Дону Хуану
и еще двоим,
разделявшим со мной
его чувство магического времени
Я хочу выразить глубокую благодарность профессору Клементу Мейгану, который положил начало и установил направление моим антропологическим полевым исследованиям; профессору Харольду Гарфинеклю, который дал мне модель и дух исчерпывающего исследования; профессору Роберту Этгортону, критиковавшему мою работу с самого начала; профессорам Уильяму Брайту и Педро Гараско за их критицизм и ободрение; и профессору Лоуренсу Уотсону, за его неоценимую помощь в прояснении моего анализа. Наконец, я благодарен мистеру Ф.А Гилфорду, за его помощь в подготовке рукописи.
Para mi solo recorrer los caminos que tienen corazon, cualquier camino que tenga corazon. Por ahi yo recorro, y la unica prueba que vale es atravesar todo su largo. Y por ahi yo recorro mirando, mirando, sina aliento.
Для меня существует только путешествие (движение) по тропам, которые имеют сердце, по любой тропе, которая может иметь сердце. По ней я путешествую и единственный достойный вызов — это пройти ее до конца. И я путешествую и смотрю, смотрю бездыханно.
… Не может быть предпринято ничего, кроме установления начала и направления бесконечно длинной дороги. Претензии на систематическую и окончательную полноту (завершенность) по меньшей мере само-иллюзии. Совершенство здесь может быть обретено индивидуальным учеником лишь в субъективном смысле передачи им того (сообщения им о том), что он окажется способным увидеть.
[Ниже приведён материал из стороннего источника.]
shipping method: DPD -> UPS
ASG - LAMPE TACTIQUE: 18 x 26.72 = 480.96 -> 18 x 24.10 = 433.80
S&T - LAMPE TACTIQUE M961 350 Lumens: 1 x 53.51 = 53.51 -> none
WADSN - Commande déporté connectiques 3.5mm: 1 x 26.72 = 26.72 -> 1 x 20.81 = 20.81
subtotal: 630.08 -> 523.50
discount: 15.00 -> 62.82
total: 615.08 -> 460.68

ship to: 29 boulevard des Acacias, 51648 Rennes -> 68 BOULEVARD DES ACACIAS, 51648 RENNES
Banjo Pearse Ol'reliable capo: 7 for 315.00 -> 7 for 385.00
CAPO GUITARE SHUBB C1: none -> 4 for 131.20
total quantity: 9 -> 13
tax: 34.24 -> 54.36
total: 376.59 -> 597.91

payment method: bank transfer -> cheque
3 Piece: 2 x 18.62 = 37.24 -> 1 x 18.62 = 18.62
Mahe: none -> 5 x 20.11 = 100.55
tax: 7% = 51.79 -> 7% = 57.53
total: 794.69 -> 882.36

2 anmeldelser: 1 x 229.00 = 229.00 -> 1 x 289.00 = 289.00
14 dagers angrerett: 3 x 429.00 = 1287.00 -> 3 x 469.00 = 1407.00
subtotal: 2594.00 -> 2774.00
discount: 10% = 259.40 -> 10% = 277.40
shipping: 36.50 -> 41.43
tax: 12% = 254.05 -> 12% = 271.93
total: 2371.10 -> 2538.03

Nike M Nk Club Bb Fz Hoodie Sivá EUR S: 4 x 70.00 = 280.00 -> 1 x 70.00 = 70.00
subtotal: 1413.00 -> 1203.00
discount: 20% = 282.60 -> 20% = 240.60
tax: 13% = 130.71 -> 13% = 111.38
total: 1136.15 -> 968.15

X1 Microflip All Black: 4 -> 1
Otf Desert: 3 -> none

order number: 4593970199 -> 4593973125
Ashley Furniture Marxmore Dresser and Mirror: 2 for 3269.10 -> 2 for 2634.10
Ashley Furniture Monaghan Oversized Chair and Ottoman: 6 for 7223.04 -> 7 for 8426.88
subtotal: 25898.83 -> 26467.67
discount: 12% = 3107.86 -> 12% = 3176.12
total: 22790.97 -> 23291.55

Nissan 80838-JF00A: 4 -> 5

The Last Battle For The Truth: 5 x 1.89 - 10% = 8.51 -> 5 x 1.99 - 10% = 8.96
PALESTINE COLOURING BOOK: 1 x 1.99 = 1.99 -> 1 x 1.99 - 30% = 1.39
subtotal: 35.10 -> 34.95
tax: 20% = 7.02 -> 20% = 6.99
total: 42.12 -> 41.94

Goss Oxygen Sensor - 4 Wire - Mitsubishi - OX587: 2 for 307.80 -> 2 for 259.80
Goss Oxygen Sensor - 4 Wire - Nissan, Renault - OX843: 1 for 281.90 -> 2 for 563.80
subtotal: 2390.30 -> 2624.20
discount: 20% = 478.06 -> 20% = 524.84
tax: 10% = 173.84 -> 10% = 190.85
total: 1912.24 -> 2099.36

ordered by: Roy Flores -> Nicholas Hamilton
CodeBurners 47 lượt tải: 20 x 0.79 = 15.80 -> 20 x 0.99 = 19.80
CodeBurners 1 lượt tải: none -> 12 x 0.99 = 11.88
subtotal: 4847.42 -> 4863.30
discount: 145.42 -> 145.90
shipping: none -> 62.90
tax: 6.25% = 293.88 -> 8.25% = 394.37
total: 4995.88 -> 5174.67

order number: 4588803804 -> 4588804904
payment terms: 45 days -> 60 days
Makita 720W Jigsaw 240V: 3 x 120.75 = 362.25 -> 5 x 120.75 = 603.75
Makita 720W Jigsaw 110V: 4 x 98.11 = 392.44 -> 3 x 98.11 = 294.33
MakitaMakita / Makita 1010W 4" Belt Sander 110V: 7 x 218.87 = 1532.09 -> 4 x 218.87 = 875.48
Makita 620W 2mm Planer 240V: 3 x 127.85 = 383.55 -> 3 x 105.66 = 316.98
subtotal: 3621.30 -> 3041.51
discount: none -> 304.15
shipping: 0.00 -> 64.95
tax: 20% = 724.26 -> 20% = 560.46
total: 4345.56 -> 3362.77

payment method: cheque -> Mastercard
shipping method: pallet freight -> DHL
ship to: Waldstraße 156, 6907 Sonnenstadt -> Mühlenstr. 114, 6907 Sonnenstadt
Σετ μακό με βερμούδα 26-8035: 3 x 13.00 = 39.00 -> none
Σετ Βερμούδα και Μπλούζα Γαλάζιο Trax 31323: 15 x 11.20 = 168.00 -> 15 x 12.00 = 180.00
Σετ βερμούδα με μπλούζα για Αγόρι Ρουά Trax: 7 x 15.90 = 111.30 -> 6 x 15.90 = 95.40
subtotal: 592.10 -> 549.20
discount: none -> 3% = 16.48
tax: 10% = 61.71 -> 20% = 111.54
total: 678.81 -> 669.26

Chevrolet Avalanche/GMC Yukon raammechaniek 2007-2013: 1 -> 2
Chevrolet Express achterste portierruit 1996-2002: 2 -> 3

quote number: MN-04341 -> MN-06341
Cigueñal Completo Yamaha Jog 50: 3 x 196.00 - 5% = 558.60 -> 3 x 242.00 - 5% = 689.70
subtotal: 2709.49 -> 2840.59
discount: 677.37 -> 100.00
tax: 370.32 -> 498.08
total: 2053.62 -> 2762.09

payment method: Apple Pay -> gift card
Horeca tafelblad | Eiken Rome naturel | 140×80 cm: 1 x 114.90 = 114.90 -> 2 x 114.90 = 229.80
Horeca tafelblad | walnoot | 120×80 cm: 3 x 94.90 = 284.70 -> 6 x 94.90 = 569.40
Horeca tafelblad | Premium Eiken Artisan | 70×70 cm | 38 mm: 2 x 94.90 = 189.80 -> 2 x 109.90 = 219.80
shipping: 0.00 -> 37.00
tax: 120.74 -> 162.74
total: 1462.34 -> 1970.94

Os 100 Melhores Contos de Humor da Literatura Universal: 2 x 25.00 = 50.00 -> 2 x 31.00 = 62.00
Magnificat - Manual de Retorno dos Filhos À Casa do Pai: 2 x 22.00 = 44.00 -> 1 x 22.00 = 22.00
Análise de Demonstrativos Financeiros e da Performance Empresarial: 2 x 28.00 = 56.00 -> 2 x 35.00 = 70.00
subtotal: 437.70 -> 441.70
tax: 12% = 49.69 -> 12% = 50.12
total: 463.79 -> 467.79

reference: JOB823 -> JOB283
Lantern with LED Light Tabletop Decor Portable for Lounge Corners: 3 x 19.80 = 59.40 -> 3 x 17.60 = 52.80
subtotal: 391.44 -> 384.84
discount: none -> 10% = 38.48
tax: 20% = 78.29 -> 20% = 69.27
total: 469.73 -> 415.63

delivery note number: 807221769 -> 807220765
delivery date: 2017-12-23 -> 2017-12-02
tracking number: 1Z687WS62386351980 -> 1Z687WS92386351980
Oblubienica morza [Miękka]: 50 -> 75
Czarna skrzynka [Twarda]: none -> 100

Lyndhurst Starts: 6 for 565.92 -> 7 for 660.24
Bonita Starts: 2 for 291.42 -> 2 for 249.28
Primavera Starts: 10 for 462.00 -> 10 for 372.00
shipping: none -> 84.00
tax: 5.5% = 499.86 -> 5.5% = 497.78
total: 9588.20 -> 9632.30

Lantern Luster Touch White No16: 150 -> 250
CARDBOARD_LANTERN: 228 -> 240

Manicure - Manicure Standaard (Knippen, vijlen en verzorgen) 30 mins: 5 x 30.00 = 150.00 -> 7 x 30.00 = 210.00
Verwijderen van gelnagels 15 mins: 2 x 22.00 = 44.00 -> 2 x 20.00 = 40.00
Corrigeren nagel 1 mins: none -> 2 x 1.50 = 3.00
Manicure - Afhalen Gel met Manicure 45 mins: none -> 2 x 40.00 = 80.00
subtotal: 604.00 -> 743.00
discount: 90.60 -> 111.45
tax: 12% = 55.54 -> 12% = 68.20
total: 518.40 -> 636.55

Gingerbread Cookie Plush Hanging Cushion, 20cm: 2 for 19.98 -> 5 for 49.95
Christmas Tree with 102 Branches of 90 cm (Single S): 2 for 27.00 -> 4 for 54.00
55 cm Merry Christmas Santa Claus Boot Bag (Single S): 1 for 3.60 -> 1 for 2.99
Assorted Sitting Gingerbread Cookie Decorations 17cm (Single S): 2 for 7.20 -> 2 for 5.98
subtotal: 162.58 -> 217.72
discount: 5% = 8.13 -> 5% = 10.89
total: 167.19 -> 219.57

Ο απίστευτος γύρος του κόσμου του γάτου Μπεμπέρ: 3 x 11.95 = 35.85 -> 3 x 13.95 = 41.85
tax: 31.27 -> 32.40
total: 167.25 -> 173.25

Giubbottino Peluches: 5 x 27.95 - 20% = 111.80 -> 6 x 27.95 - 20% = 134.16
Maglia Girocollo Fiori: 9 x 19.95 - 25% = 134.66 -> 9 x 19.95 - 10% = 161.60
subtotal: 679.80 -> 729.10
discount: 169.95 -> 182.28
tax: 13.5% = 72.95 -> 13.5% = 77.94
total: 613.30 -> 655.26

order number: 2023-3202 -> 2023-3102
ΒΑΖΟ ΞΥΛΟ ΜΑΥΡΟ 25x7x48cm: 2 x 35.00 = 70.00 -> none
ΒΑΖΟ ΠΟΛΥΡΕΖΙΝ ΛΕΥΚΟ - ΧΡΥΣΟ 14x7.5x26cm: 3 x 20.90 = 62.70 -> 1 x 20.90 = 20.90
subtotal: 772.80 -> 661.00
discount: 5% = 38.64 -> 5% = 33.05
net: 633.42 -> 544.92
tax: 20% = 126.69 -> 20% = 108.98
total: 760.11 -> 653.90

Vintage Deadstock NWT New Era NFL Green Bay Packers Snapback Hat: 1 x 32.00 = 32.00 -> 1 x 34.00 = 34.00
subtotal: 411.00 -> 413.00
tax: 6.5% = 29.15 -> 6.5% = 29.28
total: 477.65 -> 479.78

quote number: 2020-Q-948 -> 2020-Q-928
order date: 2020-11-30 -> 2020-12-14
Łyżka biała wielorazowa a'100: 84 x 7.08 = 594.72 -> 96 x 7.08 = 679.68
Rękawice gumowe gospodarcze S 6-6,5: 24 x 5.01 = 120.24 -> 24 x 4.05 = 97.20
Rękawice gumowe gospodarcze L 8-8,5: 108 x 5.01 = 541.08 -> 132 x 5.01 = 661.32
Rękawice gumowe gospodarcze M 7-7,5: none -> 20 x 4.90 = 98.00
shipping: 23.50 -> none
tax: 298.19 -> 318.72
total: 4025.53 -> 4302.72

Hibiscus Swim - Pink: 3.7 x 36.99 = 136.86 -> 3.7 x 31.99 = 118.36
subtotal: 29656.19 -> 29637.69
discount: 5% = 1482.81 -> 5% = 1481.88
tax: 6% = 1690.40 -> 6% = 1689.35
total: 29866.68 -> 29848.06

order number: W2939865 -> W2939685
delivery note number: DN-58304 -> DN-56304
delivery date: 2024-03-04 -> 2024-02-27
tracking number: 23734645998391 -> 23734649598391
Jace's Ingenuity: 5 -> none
Nothing more can be attempted then to establish the beginning and the direction of an infinitely long road. The pretension of any systematic and definitive completeness would be, at least, a self-illusion. Perfection can here be obtained by the individual student only in the subjective sense he communicates everything he has been able to see.
Введение
Летом 1960 года я, в ту пору студент факультета антропологии при Калифорнийском университете в Лос-Анжелесе, предпринял несколько поездок на Юго-запад с целью сбора информации о лекарственных растениях используемых местными индейцами. К одной из этих поездок относится начало описываемых здесь событий.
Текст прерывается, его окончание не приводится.